*** Opening of Records to use ***
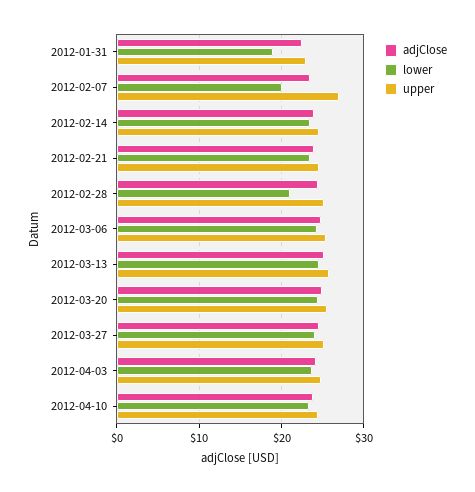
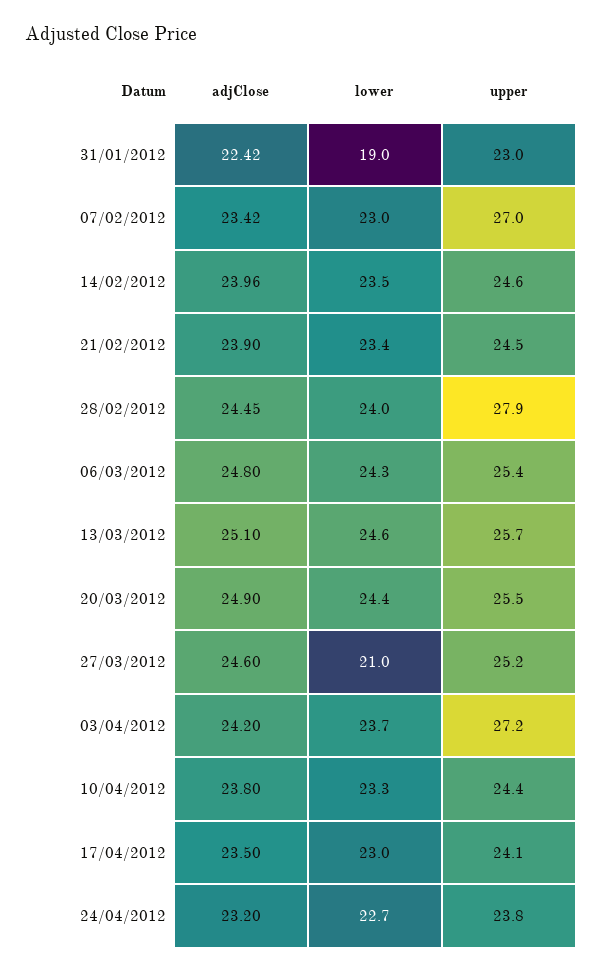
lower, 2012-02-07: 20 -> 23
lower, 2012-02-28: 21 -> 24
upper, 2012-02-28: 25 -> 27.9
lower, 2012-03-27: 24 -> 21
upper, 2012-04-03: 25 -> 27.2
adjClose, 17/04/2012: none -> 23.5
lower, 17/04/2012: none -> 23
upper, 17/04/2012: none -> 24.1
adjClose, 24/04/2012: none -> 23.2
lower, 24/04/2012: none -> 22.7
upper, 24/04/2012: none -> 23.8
*** Close of Records to use ***
*** Opening of Records to use ***
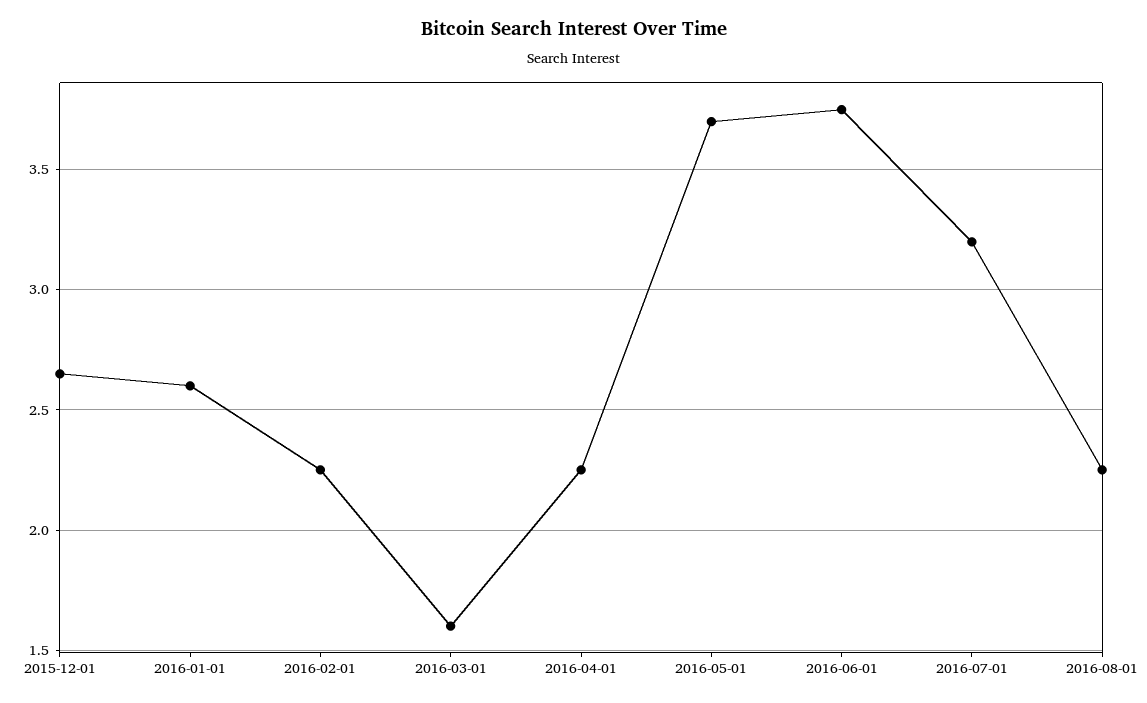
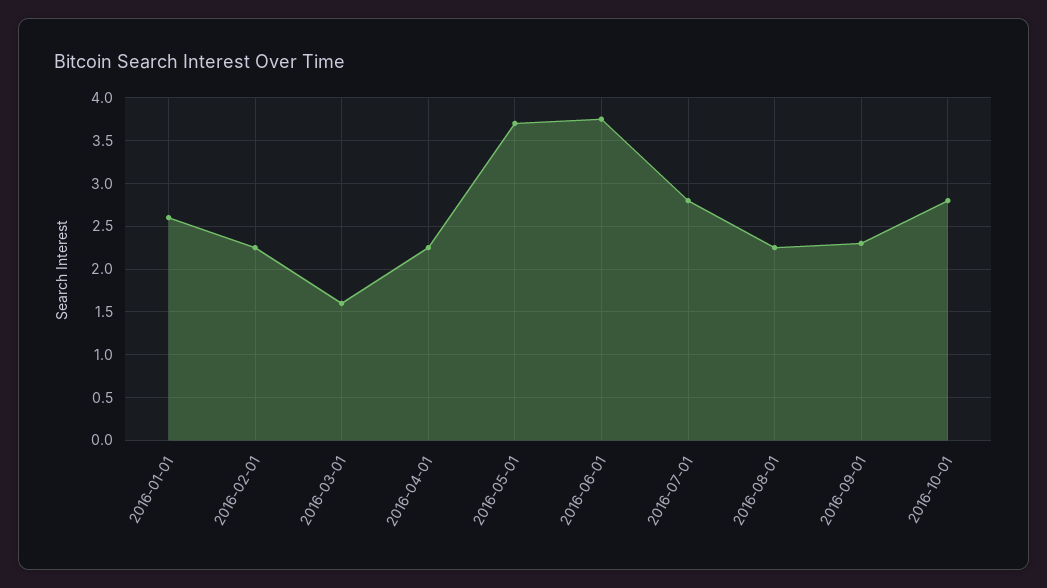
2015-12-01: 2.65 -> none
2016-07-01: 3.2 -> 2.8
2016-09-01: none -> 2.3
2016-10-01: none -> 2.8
*** Close of Records to use ***
About this task >> Reproduce exactly the lines above from the line with "2015-12-01: 2.65 -> none" to the line with "2016-10-01: none -> 2.8", including both, and add nothing.

Output >>
2015-12-01: 2.65 -> none
2016-07-01: 3.2 -> 2.8
2016-09-01: none -> 2.3
2016-10-01: none -> 2.8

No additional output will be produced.